Ждать довелось им недолго. Опять грохнул залп, опять зашлепали пули, завопили люди в бараньих шапках, карабкаясь через забор. Дон Хуан разрядил ружье, пистолет, схватил ружье, которое подал ему подползший Семен, но головы уже попрятались, только одно тело осталось висеть на заборе, перекинувшись через верх; половина, где ранее была голова, свисала во двор, остальное осталось на улице.
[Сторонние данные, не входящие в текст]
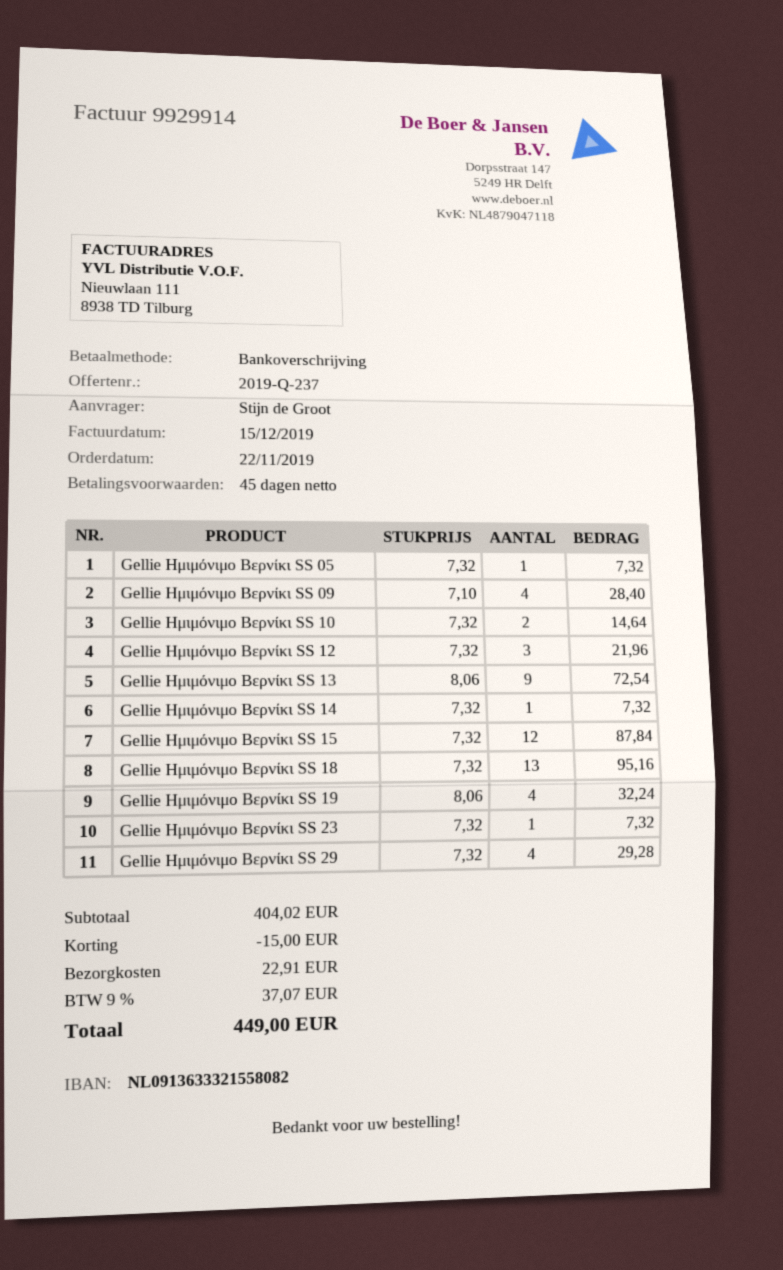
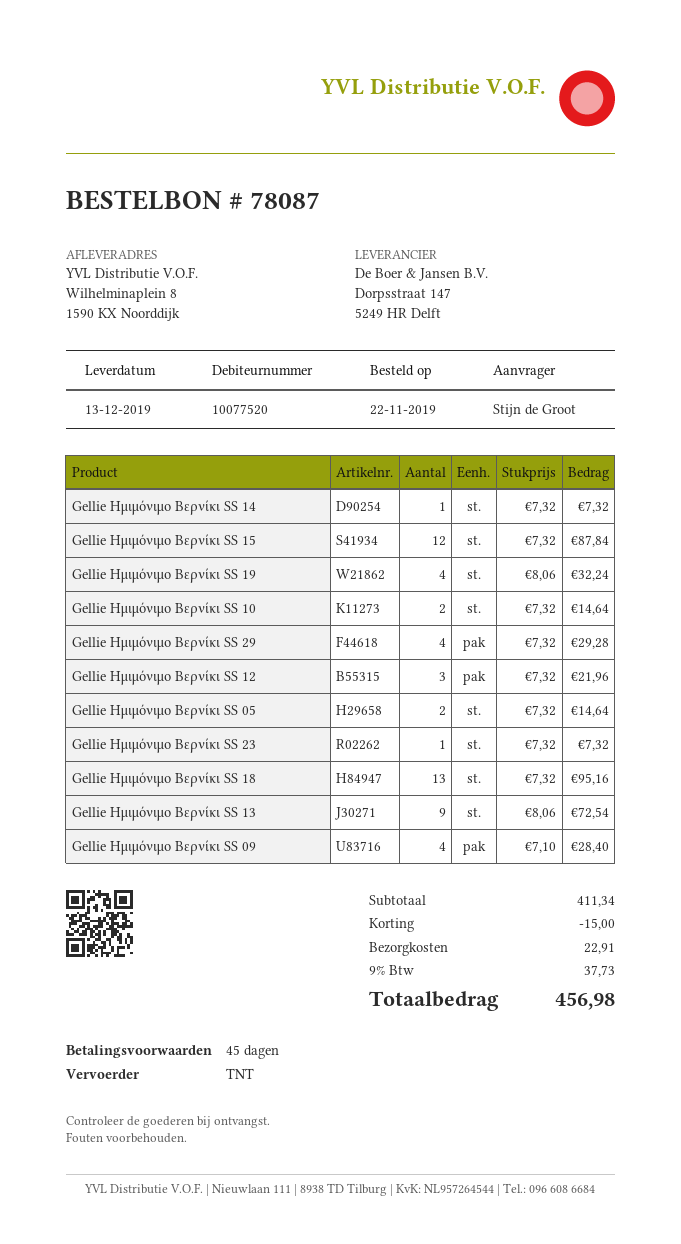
Gellie Ημιμόνιμο Βερνίκι SS 05: 1 x 7.32 = 7.32 -> 2 x 7.32 = 14.64
subtotal: 404.02 -> 411.34
tax: 9% = 37.07 -> 9% = 37.73
total: 449.00 -> 456.98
Но товарищи скоро стянули убитого за ноги.

Сквозь сизый дым, заволокший дом изнутри, Ван-Гален видел, как великан рвет рубаху на Орлове и стягивает ему повязкой плечо так, что тот охает и опирается здоровой рукой на стену.

– Ничего! – крикнул унтер, поймав взгляд Ван-Галена. – Ни-че-го!

Это русское слово испанец успел выучить накрепко, но так и не понял, как же им можно воспользоваться. Ничего могло не остаться в патронных сумках, ничего могло не случиться в ближайшем будущем, ничего могло быть не страшно его товарищам… Он пожал плечами и взялся за шомпол. Уголком глаза, впрочем, успел увидеть, как Изотов прошел дальше к стене и присел на корточки рядом с раненым. От окна Ван-Гален видел только широкую спину гиганта. Тот склонился еще более, плечи его напряглись, застыли на несколько десятков секунд и вновь расслабились. Он поднялся и бросил короткую фразу унтеру. Орлов подбежал и тоже пригнулся, вглядываясь в лицо товарища, лежавшего неподвижно. Потом натянул тому на лицо шинель, которой укрыт был несчастный, выпрямился и перекрестился. Изотов, дон Хуан, Семен, сидевший на полу и заряжавший свободные ружья, повторили его жест также безмолвно.